__PROVIDED DATA__

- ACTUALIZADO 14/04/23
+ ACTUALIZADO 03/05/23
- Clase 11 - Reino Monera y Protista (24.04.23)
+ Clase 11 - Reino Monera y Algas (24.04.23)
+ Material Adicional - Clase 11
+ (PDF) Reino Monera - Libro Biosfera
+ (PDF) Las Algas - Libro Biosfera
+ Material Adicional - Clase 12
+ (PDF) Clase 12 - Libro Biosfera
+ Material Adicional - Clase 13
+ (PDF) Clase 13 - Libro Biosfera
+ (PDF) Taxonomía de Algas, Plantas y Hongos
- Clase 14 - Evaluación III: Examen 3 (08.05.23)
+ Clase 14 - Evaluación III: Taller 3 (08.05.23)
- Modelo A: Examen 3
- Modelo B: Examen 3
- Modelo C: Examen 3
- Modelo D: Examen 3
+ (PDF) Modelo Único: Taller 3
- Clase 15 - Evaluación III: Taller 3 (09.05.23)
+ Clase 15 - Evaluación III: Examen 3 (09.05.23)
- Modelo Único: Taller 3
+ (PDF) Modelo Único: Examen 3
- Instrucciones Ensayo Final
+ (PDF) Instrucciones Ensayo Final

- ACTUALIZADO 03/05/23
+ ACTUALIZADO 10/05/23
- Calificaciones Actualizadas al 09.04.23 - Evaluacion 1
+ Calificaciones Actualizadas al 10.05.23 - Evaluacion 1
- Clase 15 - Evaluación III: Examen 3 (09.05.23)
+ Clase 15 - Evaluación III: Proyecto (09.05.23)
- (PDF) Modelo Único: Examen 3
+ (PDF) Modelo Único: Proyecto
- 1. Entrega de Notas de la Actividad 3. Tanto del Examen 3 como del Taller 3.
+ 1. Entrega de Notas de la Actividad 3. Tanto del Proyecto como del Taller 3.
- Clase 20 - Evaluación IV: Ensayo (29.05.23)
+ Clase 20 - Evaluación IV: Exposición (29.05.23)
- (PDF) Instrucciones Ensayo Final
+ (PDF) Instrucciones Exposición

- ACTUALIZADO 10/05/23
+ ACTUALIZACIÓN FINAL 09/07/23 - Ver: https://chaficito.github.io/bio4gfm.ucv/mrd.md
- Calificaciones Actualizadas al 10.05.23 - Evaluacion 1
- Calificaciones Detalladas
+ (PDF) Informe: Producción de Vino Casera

__WHAT THE TASK ASKS__
How many of the lines above contain "Único"? Give the number by itself.

__RESPONSE TO THIS EXERCISE__
5